I have three things to say about this week’s events, and then I’m going to hunker down in my writing cave.
1. Thank you to the students of Marjory Stoneman Douglas High School.
To the young adults marching for change, I say thank you. To the teenagers who saw what happened at Marjory Stoneman Douglas high school and said, “This is enough,” I am so grateful. These kids, Generation Z, are passionate. There have been school walk-outs and protests around the country. Not only that, but big donors to the NRA have begun withdrawing their money, hitting them where it hurts. Way to go, Gen X and Gen Y. You have raised a generation of woke people who are ready for change in the face of this government farce.

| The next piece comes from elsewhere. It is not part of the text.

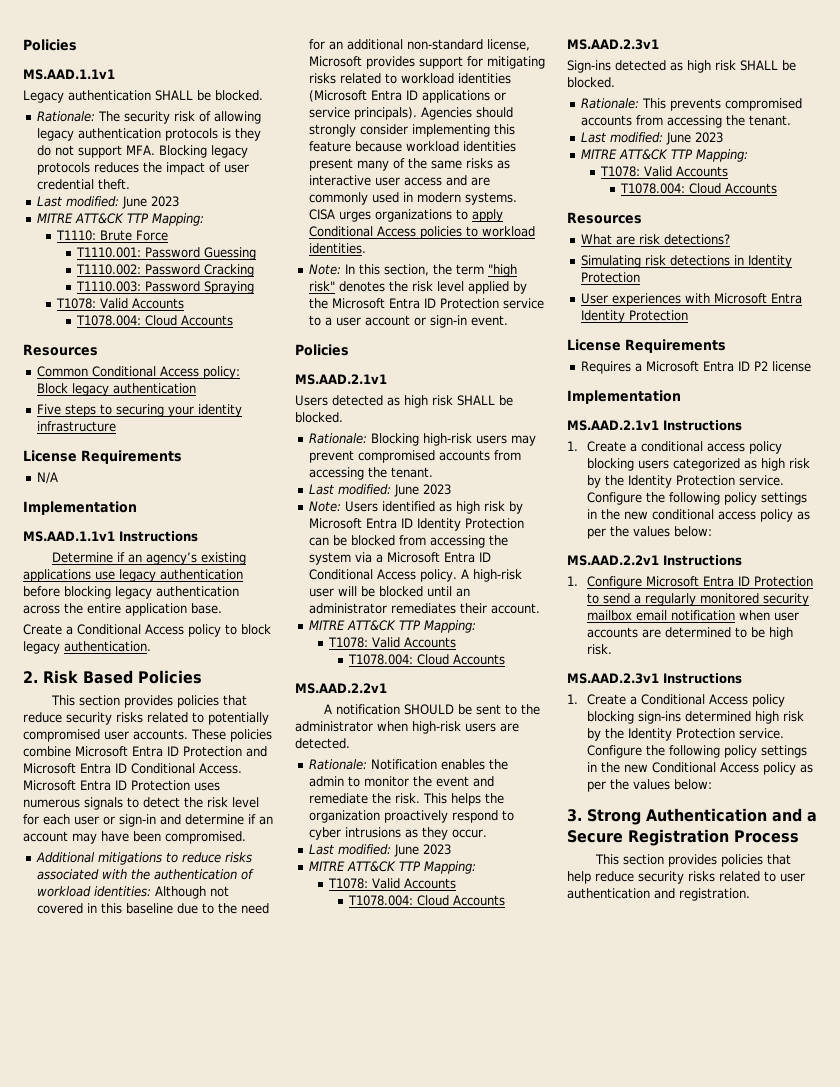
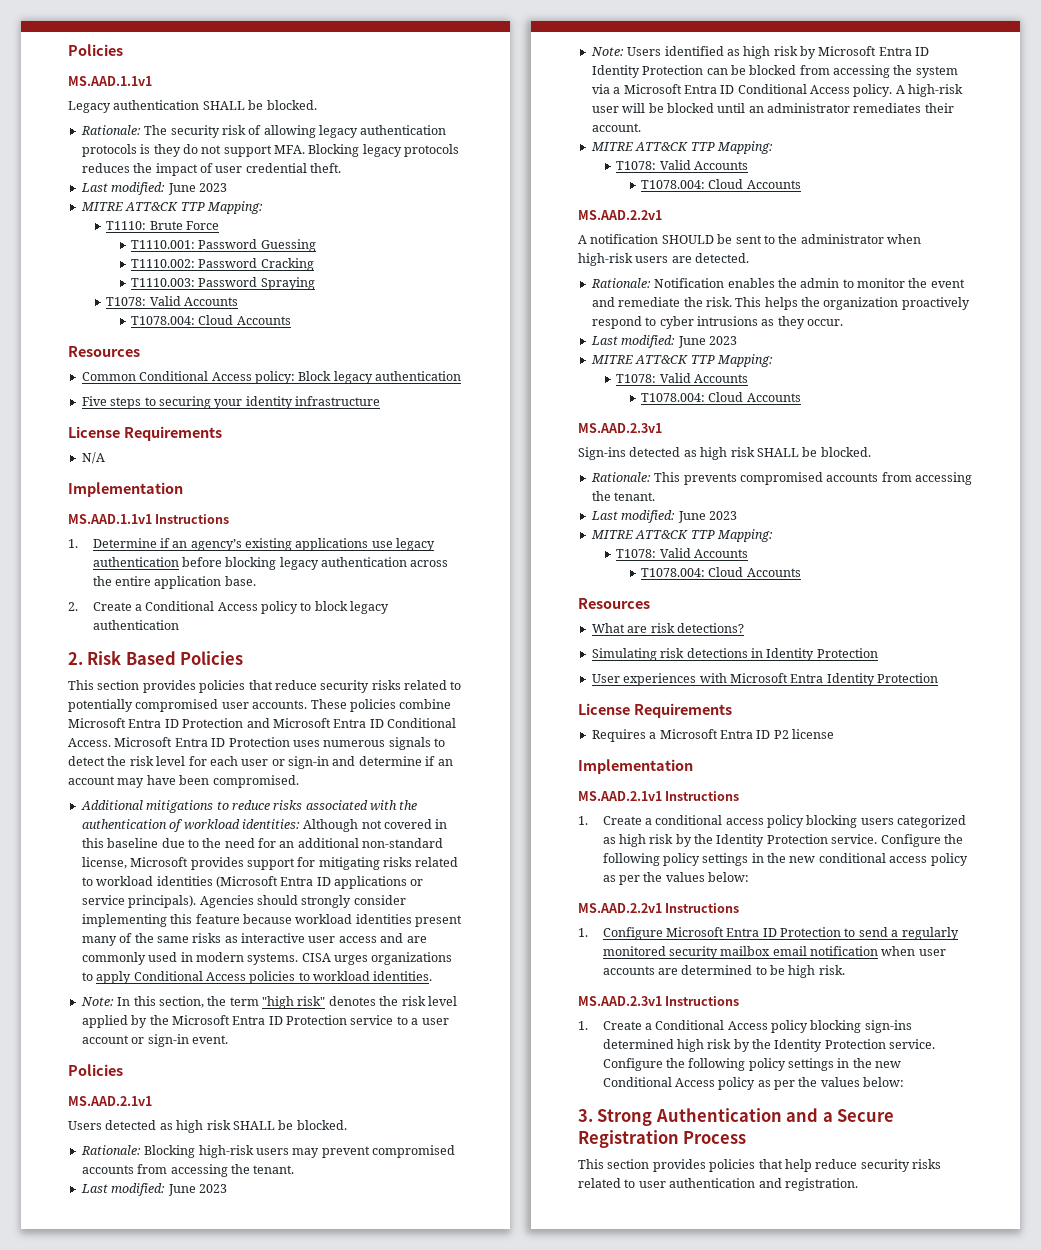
- Determine if an agency’s existing applications use legacy authentication before blocking legacy authentication across the entire application base.
+ 1. Determine if an agency’s existing applications use legacy authentication before blocking legacy authentication across the entire application base.
- Create a Conditional Access policy to block legacy authentication.
+ 2. Create a Conditional Access policy to block legacy authentication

On a related note: As a former teacher, I don’t agree with teachers carrying guns. I can think of one teacher in particular who would have been chosen to carry, since he already has firearms experience as a hunter. The guy has a temper, and there’s no guarantee he wouldn’t draw on a student. What happens then? What kind of learning environment is that, when you know you have no voice in the classroom because your teacher has a gun in his boot? (On the other hand, WOW, this takes classroom discipline to a new level.)
2. I read an interesting article in The Guardian about the 80th anniversary of Rebecca.
Though I talked about it here, I didn’t expand on my thoughts on the book. I found myself agreeing with the article. I thought it was me, my eyes always finding an LGBTQ slant in my entertainment. I related to the second Mrs. de Winter. I have never felt particularly feminine, and anyone who asks me for my opinion, “as a woman,” makes me incredibly uncomfortable. There’s a reason my mom wanted me to read this book, in other words. I’m the child the unnamed narrator most reminded her of. (Love you, Mom!) The article made me want to watch the movie, to see for myself how Mrs. Danvers could inspire a generation of drag queens.
3. If you hate me, but you’re still talking about me: Bitch, you’re a fan.
I find it exhausting, the amount of gossip people spread when I’ve never had a conversation with them in real life. Hearsay spreads like wildfire. You thought I was going somewhere? I’m too busy proving you wrong.